Work task:
Your answer must hold only the lines below from the line containing "- Thiên Vương" through the line containing "- Vậy thì tại", each reproduced exactly.

________________________

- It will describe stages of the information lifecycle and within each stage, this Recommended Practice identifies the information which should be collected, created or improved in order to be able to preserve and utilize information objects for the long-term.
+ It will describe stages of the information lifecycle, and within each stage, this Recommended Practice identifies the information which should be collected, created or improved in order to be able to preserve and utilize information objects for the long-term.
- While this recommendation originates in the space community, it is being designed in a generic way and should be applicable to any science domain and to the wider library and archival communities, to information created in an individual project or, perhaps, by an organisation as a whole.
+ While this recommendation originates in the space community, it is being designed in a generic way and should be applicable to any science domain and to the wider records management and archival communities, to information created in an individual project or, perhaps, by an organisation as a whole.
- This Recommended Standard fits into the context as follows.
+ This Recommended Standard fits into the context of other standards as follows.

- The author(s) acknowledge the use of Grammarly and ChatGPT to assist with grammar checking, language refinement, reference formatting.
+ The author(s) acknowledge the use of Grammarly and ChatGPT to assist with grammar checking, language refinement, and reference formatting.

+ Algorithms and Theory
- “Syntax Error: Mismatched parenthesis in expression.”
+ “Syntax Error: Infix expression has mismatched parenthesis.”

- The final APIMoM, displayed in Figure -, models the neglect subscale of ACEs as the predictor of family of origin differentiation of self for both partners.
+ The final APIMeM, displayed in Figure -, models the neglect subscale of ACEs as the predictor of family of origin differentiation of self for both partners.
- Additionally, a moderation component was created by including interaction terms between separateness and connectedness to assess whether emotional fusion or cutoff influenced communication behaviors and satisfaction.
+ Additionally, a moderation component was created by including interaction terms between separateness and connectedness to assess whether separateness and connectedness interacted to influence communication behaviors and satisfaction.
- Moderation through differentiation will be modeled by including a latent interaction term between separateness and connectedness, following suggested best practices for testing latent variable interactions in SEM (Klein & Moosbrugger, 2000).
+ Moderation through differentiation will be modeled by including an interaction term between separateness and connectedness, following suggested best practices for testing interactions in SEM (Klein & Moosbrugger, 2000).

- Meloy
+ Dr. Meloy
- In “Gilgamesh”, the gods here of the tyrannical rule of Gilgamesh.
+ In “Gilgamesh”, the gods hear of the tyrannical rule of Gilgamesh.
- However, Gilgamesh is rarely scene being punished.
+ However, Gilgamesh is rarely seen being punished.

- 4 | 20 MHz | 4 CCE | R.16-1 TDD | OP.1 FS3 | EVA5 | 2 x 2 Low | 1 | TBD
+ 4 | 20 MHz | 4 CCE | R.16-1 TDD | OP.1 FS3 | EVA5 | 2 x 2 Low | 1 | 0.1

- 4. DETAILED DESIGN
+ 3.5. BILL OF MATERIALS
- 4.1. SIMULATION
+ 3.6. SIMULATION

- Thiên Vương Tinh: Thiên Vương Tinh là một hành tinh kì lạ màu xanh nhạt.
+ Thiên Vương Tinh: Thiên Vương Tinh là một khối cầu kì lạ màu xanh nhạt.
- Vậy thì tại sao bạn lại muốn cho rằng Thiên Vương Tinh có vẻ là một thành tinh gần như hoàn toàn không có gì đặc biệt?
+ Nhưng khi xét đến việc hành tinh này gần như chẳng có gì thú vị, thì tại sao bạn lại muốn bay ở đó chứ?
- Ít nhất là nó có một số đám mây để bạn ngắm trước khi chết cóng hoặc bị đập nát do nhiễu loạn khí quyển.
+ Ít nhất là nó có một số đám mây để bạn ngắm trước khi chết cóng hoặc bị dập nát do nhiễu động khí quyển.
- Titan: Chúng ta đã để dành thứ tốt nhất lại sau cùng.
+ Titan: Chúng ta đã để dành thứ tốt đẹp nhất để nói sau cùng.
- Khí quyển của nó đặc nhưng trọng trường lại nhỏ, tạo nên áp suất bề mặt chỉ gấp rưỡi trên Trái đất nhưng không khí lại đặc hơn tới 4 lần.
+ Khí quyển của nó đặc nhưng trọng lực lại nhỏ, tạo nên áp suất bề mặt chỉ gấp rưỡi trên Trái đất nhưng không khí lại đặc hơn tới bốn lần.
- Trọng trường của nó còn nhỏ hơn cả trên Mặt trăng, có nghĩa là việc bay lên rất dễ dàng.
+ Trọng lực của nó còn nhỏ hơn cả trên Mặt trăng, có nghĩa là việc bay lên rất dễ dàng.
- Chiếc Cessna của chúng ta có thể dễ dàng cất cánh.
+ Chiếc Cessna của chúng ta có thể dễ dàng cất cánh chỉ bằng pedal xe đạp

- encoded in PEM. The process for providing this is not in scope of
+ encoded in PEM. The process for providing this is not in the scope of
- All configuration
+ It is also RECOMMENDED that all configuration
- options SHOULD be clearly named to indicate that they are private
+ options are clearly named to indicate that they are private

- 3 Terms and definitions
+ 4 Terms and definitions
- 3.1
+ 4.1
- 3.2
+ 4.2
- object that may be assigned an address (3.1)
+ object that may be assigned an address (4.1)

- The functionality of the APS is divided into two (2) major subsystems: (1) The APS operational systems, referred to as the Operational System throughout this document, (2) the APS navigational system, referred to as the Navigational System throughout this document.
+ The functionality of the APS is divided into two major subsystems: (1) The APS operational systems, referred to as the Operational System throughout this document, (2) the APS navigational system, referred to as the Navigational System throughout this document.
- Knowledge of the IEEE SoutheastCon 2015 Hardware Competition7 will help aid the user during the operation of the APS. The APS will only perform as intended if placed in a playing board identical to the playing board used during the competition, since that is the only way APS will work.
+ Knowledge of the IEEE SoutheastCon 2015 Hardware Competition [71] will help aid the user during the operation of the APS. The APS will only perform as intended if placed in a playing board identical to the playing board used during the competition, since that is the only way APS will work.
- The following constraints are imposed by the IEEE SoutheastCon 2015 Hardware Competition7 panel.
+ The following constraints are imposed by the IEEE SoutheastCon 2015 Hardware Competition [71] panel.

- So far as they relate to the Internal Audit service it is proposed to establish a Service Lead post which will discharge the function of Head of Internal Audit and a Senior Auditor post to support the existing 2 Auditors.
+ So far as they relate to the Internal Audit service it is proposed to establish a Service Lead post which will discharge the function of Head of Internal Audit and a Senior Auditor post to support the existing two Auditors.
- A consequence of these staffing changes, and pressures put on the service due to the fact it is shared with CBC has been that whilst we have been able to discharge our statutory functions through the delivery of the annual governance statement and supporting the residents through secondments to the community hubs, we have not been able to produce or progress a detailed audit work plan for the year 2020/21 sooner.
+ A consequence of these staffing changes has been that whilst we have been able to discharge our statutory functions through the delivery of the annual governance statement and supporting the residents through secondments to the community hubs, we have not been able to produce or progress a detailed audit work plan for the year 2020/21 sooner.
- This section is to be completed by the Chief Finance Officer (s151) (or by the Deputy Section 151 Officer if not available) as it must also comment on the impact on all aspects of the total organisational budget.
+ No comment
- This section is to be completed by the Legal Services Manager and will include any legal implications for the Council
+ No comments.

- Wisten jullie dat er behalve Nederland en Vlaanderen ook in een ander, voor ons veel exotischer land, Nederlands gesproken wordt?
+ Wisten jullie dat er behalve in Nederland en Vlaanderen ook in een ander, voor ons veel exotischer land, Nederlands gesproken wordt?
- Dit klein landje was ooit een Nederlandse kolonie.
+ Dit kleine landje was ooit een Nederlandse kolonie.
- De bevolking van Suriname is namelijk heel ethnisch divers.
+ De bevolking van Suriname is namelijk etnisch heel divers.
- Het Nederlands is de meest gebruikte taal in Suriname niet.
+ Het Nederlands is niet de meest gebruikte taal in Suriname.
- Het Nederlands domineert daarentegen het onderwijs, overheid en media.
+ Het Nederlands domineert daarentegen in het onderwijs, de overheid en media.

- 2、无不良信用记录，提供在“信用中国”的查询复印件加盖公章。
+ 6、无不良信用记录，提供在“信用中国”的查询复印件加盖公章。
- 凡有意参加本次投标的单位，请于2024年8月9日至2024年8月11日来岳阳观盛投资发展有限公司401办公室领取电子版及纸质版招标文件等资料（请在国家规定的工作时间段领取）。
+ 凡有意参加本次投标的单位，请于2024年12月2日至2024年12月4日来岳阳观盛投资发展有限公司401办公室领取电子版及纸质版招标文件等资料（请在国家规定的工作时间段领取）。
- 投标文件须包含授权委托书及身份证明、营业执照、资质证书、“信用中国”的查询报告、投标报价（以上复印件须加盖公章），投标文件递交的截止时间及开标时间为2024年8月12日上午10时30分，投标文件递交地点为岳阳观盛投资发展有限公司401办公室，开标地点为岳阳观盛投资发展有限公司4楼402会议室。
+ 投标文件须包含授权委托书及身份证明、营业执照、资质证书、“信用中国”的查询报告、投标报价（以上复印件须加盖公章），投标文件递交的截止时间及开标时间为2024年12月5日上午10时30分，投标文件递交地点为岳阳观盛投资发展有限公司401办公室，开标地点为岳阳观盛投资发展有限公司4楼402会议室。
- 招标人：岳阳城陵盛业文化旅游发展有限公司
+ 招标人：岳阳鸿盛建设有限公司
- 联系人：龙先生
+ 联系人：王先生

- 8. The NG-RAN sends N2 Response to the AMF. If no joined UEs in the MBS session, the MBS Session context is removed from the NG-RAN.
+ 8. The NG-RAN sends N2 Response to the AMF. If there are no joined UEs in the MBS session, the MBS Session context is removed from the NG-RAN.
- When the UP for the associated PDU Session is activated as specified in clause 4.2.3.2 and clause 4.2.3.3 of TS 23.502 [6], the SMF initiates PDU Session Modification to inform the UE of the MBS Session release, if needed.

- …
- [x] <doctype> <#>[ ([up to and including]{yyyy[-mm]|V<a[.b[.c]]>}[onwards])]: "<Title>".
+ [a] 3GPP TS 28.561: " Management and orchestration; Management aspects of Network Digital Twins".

________________________

Answer for the task:
- Thiên Vương Tinh: Thiên Vương Tinh là một hành tinh kì lạ màu xanh nhạt.
+ Thiên Vương Tinh: Thiên Vương Tinh là một khối cầu kì lạ màu xanh nhạt.
- Vậy thì tại sao bạn lại muốn cho rằng Thiên Vương Tinh có vẻ là một thành tinh gần như hoàn toàn không có gì đặc biệt?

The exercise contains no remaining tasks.